Entsprechend diesen resonatorischen Verhältnissen teilt Nadolowitsch den gesamten Resonanzraum des menschlichen Körpers in vier „Ebenen“, denen die entsprechenden Laute zugeordnet werden. Die von denkenden Pädagogen gerne geübte Praxis, durch dem Schüler aufgegebene lautliche Veränderungen eine bessere Resonanzierung des Tones zu erzielen, wird hier ganz bewußt und detailliert ermöglicht, und damit werden abermals die Hilfsmittel der modernen Stimmbildung außerordentlich bereichert.
Nadolowitsch hat im Anschlusse an seine Vorträge stets praktisch demonstriert; er hat bei sich zu Hause und auf der Klinik des Dozenten Dr. Stern an vielen Beispielen den praktischen Wert seiner Erkenntnisse erwiesen, und es war oft verblüffend, den realen Erfolg zu sehen und zu hören, den er mit seinen Stimmkorrekturen hatte. Die Vertreter der offiziellen Wissenschaft, die Dozenten Dr. Fröschels und Dr. Stern, mußten diesen realen Beweis gelten lassen.

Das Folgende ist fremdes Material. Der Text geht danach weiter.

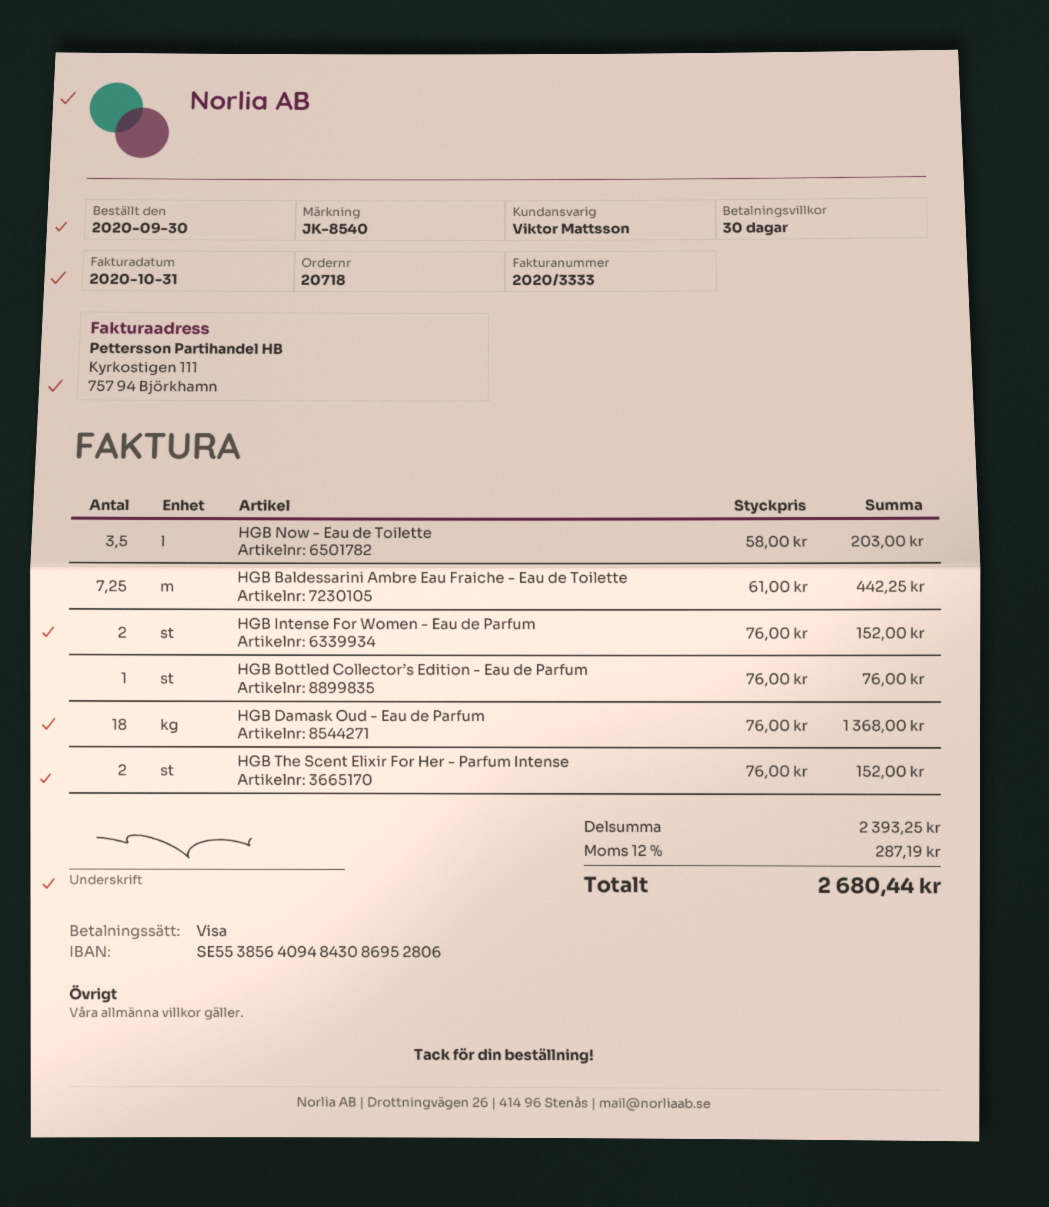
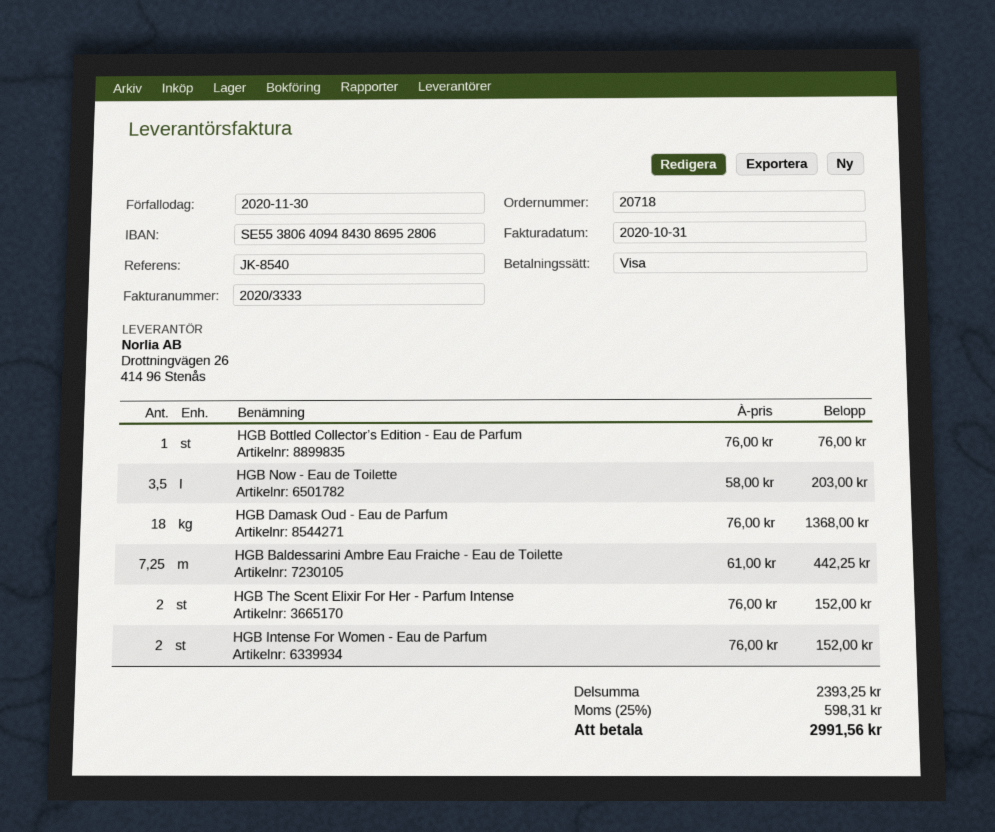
bank account: SE5538564094843086952806 -> SE5538064094843086952806
tax: 12% = 287.19 -> 25% = 598.31
total: 2680.44 -> 2991.56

Alles, was Nadolowitsch kann, das verdankt er seiner ungeheuren Intuition. Seine wissenschaftlichen Kenntnisse, die wohl bedeutende sind, dienen weniger dem Forschen als der versuchten Erklärung des Erforschten, und so ist er, wohl unbewußt, ein lebendiger Beweis für den physisch-metaphysischen Doppelcharakter, dem die stimmbildnerische Forschung Rechnung tragen muß. Nadolowitsch braucht, wie alles Geniale, keinen Beweis im naturwissenschaftlichen Sinne zu erbringen; er ist ein Mann der Tat, und seine Taten sind bereits Beweise.

Die Gesangspädagogen, welche diese interessante Persönlichkeit kennen gelernt haben, verdanken ihr eine Summe von wertvollen und geradezu sensationellen Erkenntnissen und die Möglichkeit zu einer unerhörten Intensivierung und Rationalisierung ihrer eigenen Arbeit.